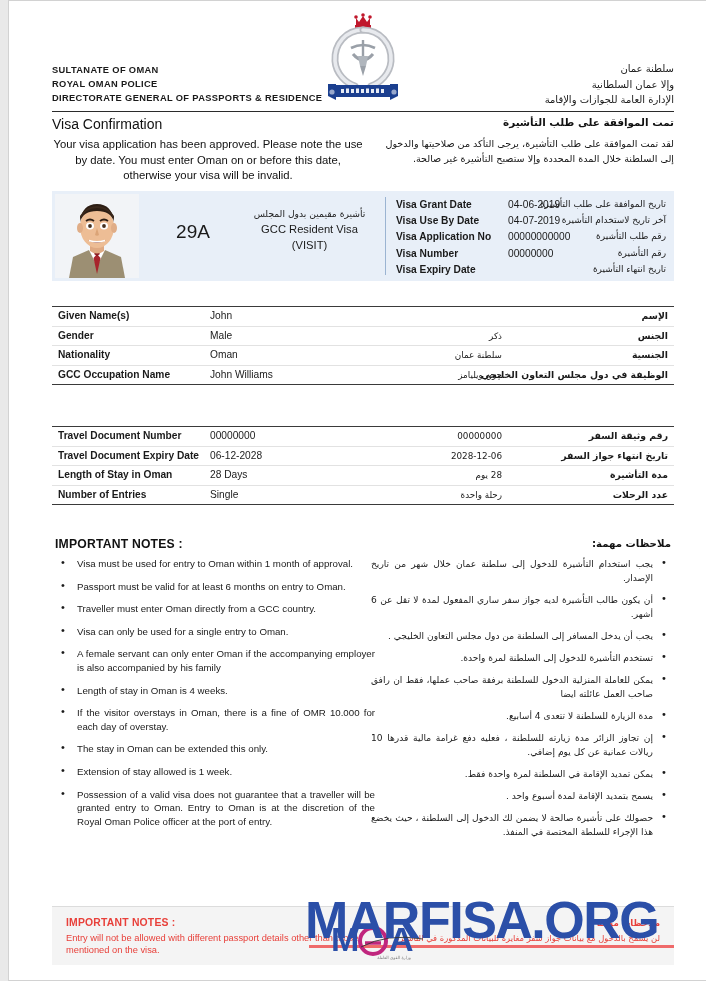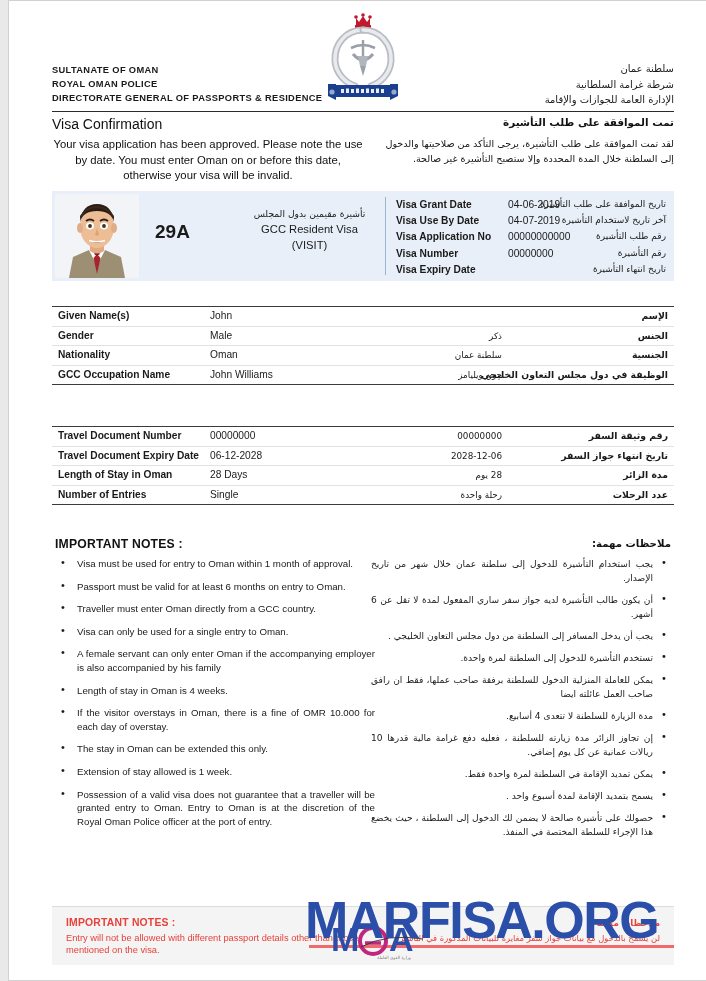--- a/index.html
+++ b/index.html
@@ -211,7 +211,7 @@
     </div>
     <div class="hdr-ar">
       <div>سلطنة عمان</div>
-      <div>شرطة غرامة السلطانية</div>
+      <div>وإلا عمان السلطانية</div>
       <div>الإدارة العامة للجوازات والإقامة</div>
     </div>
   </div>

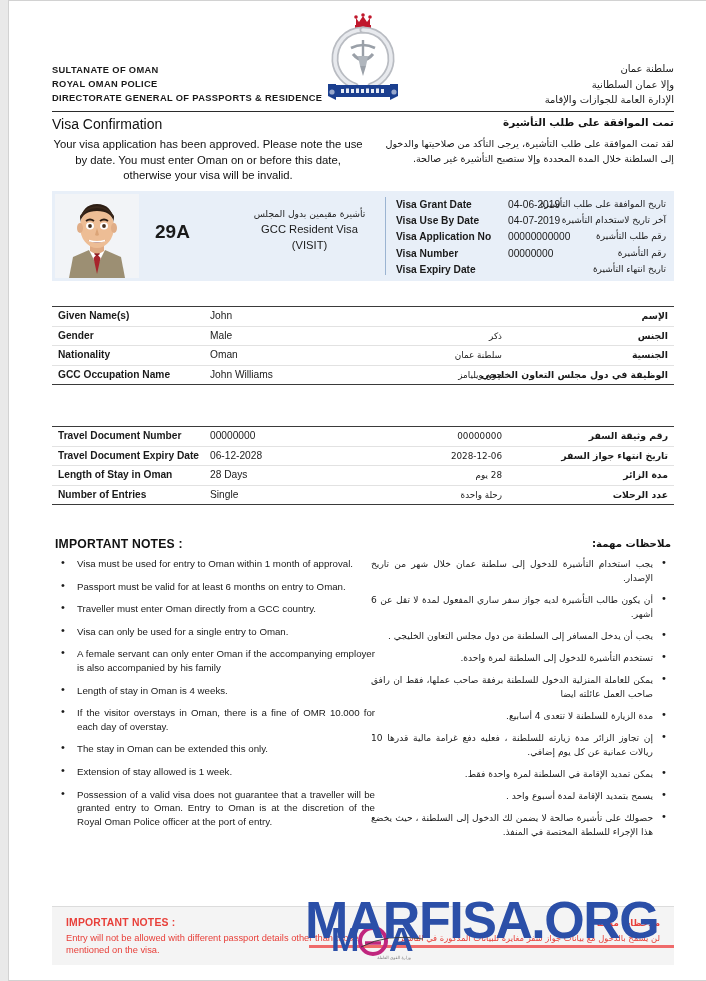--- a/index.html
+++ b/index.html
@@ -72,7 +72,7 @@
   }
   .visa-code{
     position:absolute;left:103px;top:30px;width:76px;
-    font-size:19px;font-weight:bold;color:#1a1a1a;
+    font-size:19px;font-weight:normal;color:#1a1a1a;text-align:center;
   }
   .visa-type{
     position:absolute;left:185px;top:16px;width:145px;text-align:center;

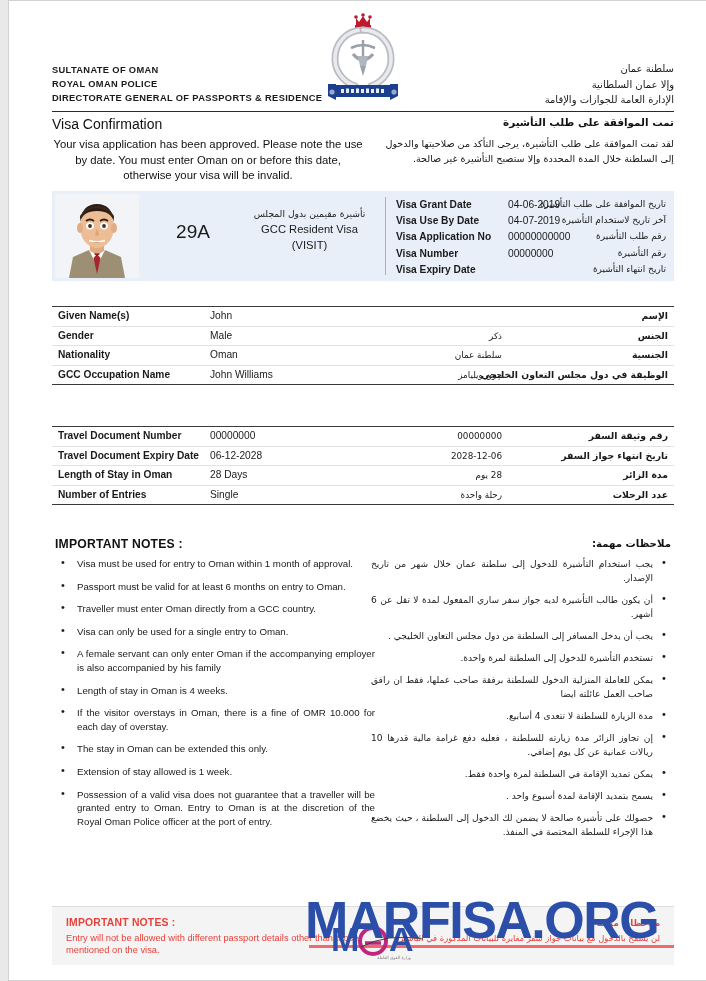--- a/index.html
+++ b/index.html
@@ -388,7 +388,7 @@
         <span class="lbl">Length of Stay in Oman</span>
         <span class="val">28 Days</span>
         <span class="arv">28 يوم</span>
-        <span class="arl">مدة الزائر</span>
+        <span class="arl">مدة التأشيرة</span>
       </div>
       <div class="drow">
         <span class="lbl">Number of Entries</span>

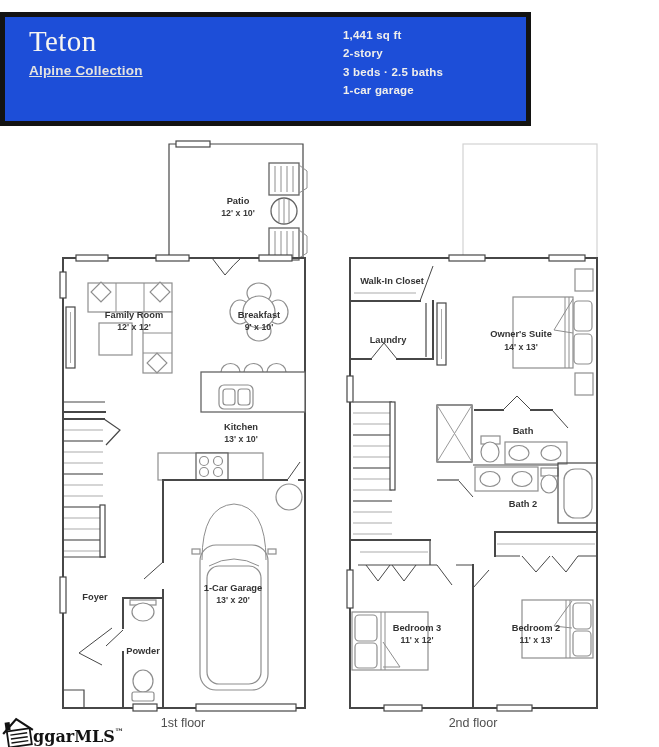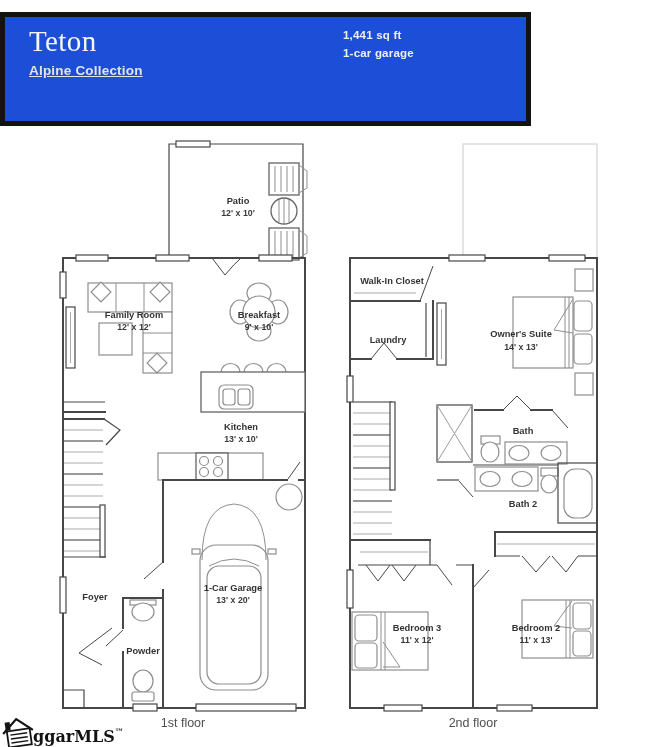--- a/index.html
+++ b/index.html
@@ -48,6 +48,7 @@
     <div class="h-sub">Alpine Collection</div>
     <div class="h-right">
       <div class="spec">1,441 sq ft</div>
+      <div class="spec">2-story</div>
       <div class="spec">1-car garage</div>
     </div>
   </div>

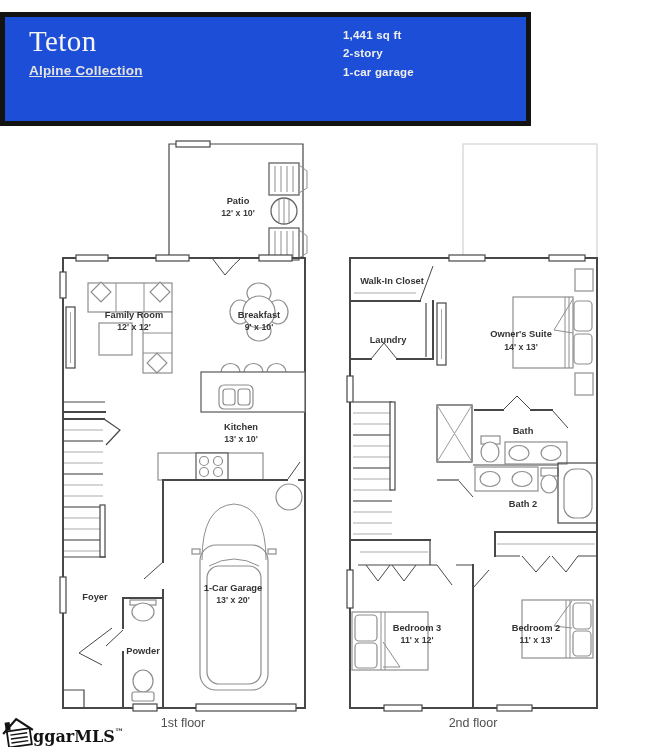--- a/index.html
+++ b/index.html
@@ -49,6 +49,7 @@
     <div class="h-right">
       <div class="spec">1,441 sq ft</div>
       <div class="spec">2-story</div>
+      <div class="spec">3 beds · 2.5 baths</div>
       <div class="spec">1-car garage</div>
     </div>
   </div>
━━━━━━
## Your goal
Each of the lines from the one holding "beds · 2.5 baths</div>" through the final line of the entries is to be set down exactly, and no others.

## Answer space
+      <div class="spec">3 beds · 2.5 baths</div>
       <div class="spec">1-car garage</div>
     </div>
   </div>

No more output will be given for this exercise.